国会は立法機関。行政府である内閣が法案を提出する際には内閣法制局の審査を経るが、議員立法の場合は議院法制局が議員の立案にかかわるほか審査を行うことで議員をサポートする体制となっているという。その役割が、地方自治体の議会の場合は議会事務局が担うことになっている。

ところが、実際は、議会事務局の現在の組織、人員では議員立法(条例案作成)に欠かせない専門職は配置されていないのが現状。そのためか、議員の側がそれを必要とする仕事をしてこなかったか、議員による条例提案はきわめて少なく、立法基幹としての体をなしていないとの批判を甘んじて受け入れなければならない。そこで、近年は、自治体の議会も立法機関としての機能を発揮できるよう、議会事務局の政策法務サポート機能の充実が言われている。

一般論から言えばそんなところであるが、塩田氏のお話はそんなレベルを超えて面白かった。

国会と地方議会は審議機能の流れでは同じようなところが多いが違いもある。違うが参考になることもある。うかつにもいままで単純にして初歩的な部分で見落としていた部分を発見することがあった。

それは、「対案」という概念の存在である。
実は、わたしたちも「対案」という言葉は用いるが、修正案と混合して使っていた。国会においては、対案と修正案は明確に違っているのである。
議員からの提出の際も、対案の場合は提出者以外に所定の数の賛成者を必要とするが、修正案なら提出者一人でもよいという違いがあるということだ。

一方、わたしたちは、修正案を出す場合も、議員定数の12分の1の賛同者を必要としている。国会並みの基準なら一人でも可能ということになり、わたしたちは修正案というより対案を出しているということになる。
そのあたりの違いを明確にしなければいけない。

おそらく、この理屈からすると、対案は原案とは別ものの法案であるが、修正案はあくまでももとの法案の枠の中の修正という意味だろう。法案の議員提案の場合、衆議院で20人(予算法案は50人)以上、参議院で10人(同20人)以上の議員が必要であるのと同じ条件なのだから。
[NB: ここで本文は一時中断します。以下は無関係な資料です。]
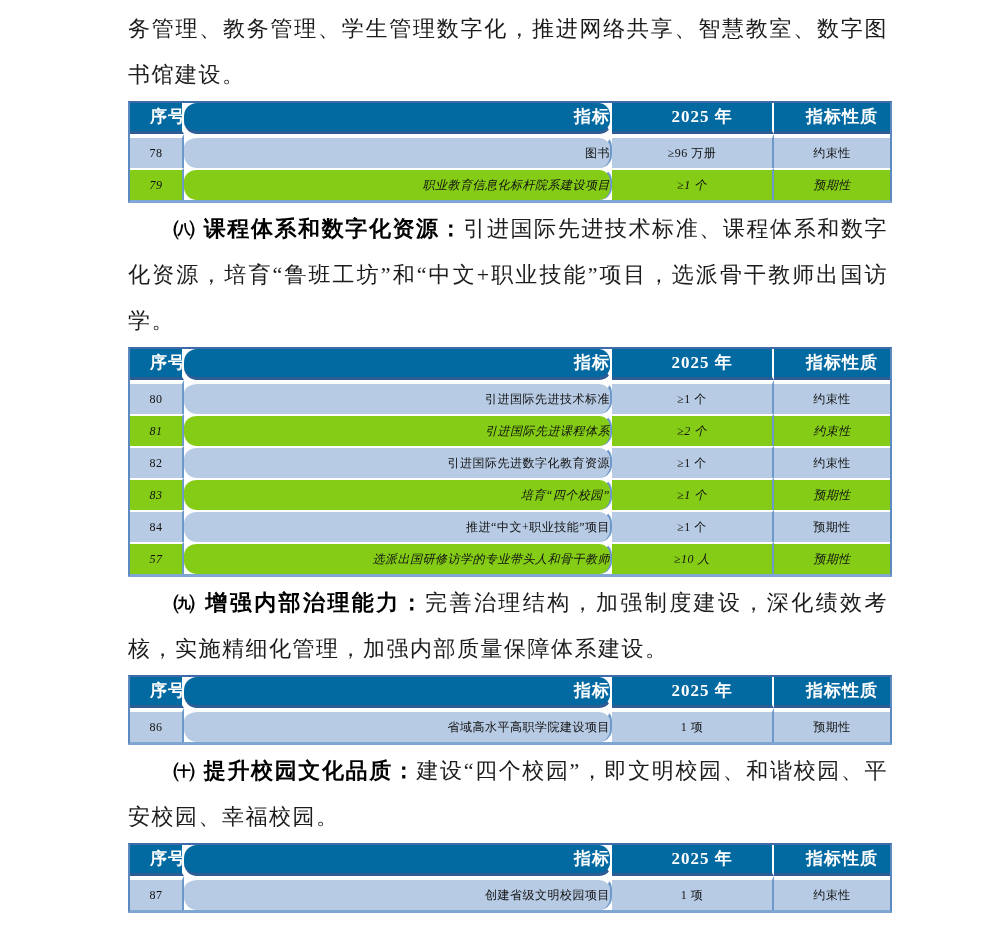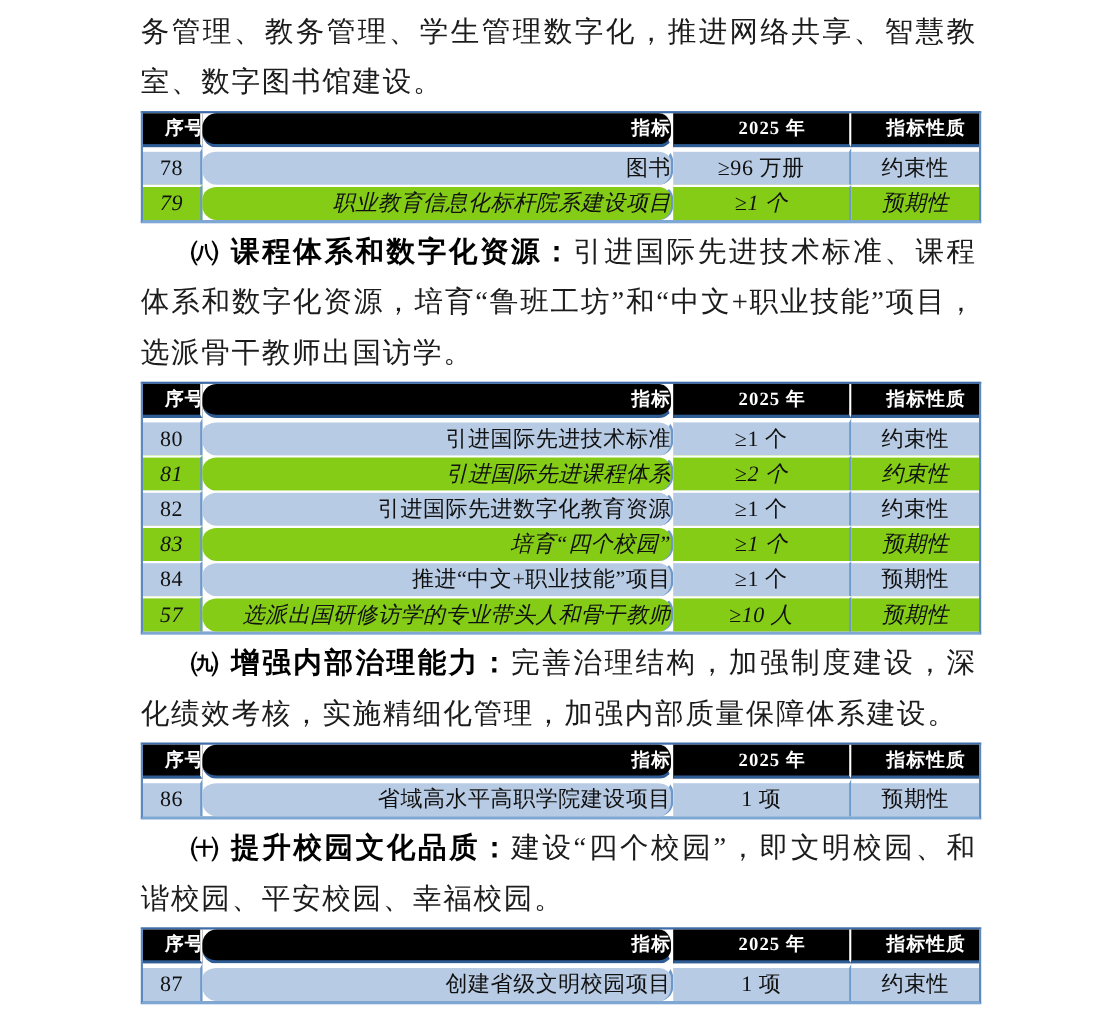--- a/index.html
+++ b/index.html
@@ -13,7 +13,7 @@
 
   
   p.doc-par {
-    font-size:26px; line-height:46px; letter-spacing:1.5px;
+    font-size:22px; line-height:46px; letter-spacing:1.5px;
     text-align:justify; text-justify:inter-character;
     color:#1c1c1c; margin:0;
   }

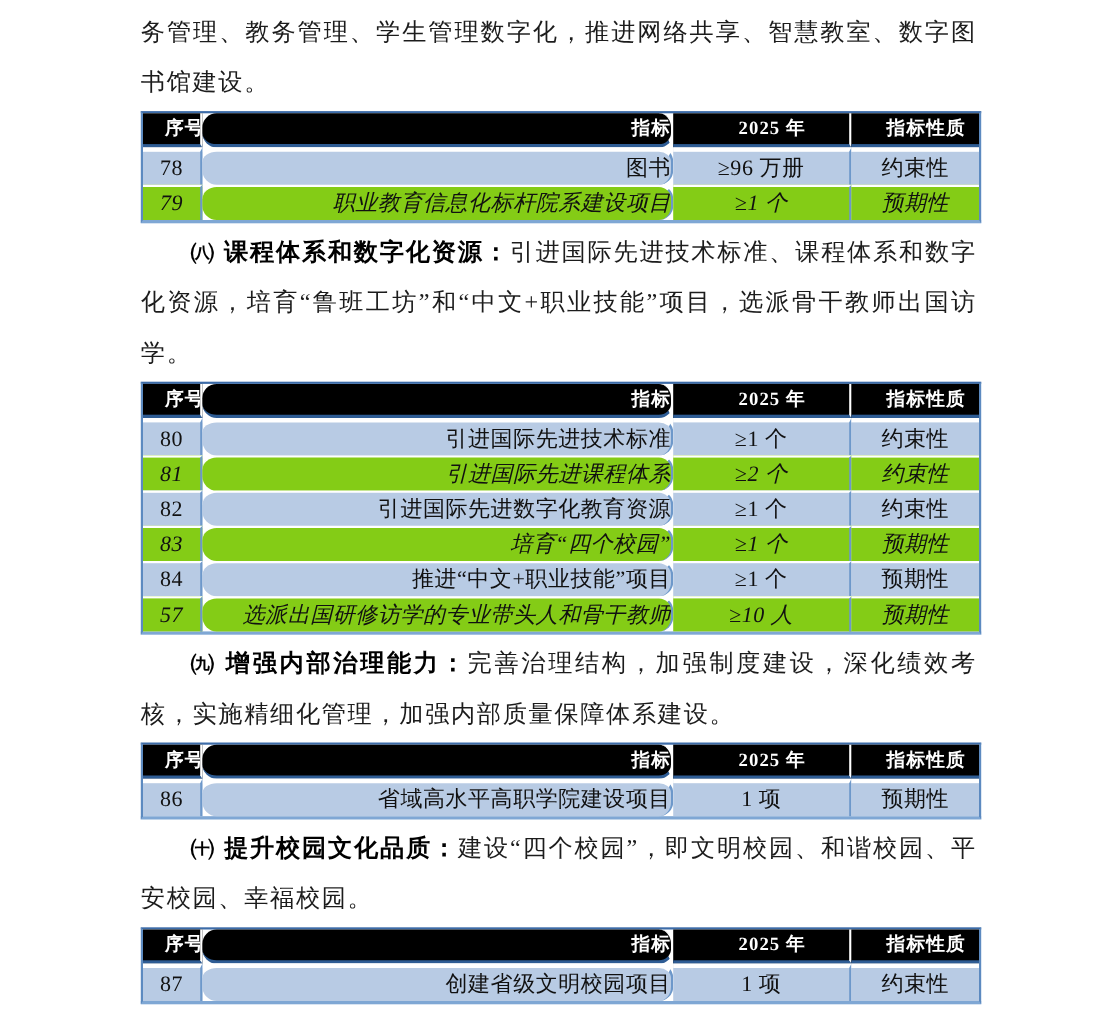--- a/index.html
+++ b/index.html
@@ -29,7 +29,7 @@
     table-layout:fixed;
   }
   .tbl th {
-    background:#000000; color:#ffffff; font-weight:bold;
+    background:#0369a1; color:#ffffff; font-weight:bold;
     font-size:17px; height:28px; line-height:28px;
     border-bottom:3px solid #2e5c94; letter-spacing:1px;
     white-space:nowrap; overflow:hidden;padding-left:20px;

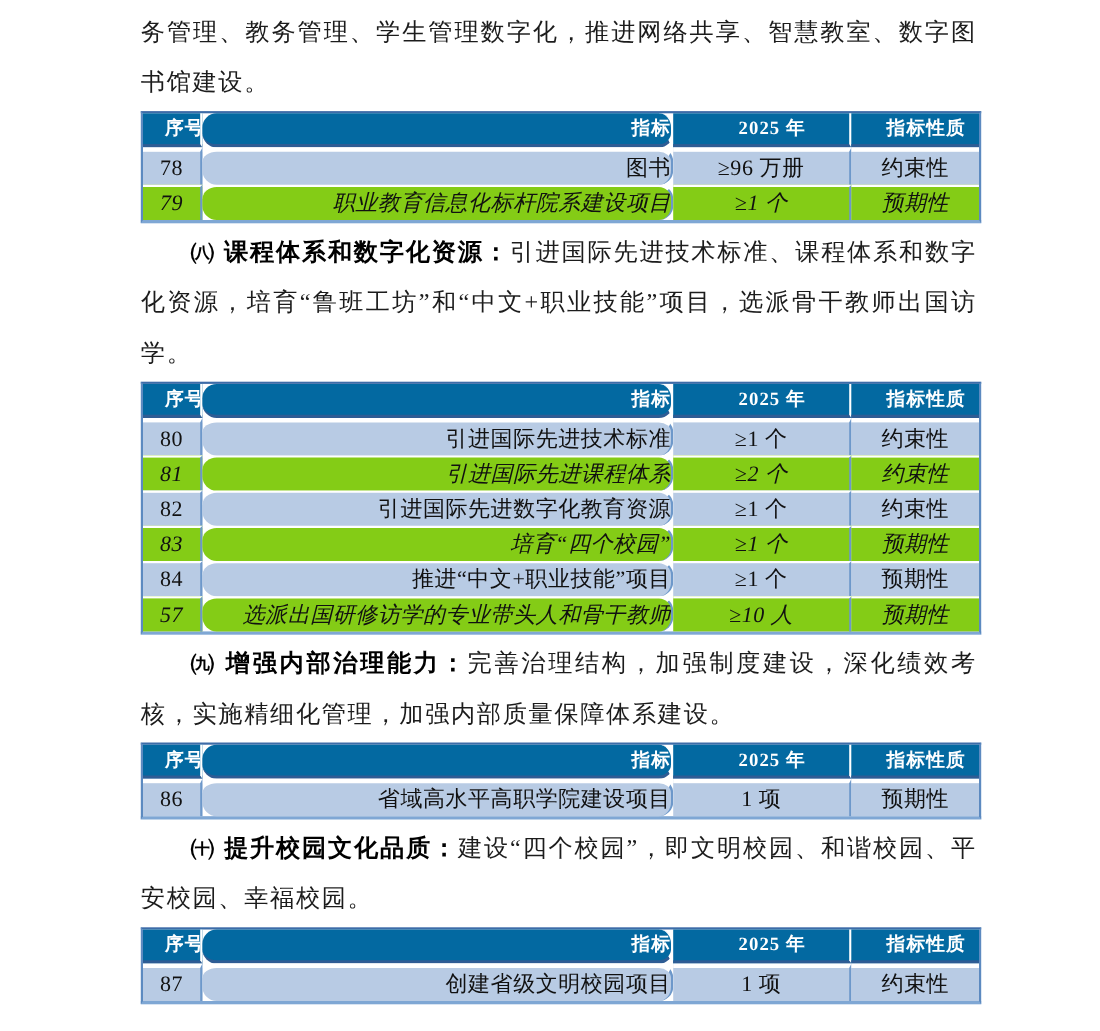--- a/index.html
+++ b/index.html
@@ -36,7 +36,7 @@
   }
   .tbl th:not(:last-child){ border-right:2px solid #ffffff; }
   .tbl td {
-    font-size:20px; height:32px; line-height:30px; color:#111;
+    font-size:12px; height:32px; line-height:30px; color:#111;
     white-space:nowrap; overflow:hidden; letter-spacing:0.5px;
   }
   .tbl td:not(:last-child){ border-right:2px solid #6d98ca; }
地方の議会においては、条例案の議員提案(予算案の提出権は首長に専属)による議案提出と同じ高さのハードルで修正案を出してしまっていることになる。

国会並みの取り扱いを考えるなら、修正案の場合は議院一人からでも提出が可能という道が開ける。

地方議会には、さまざまな部分で概念のとらえ方を間違ったまま、長年の慣行に基づいて運用されている事例は多数あり、気づいたところから指摘をして直してきている。
修正案についても、議案提出と同等の扱いをしていることを是正すべきかどうか、検討してみる必要がありそうだ。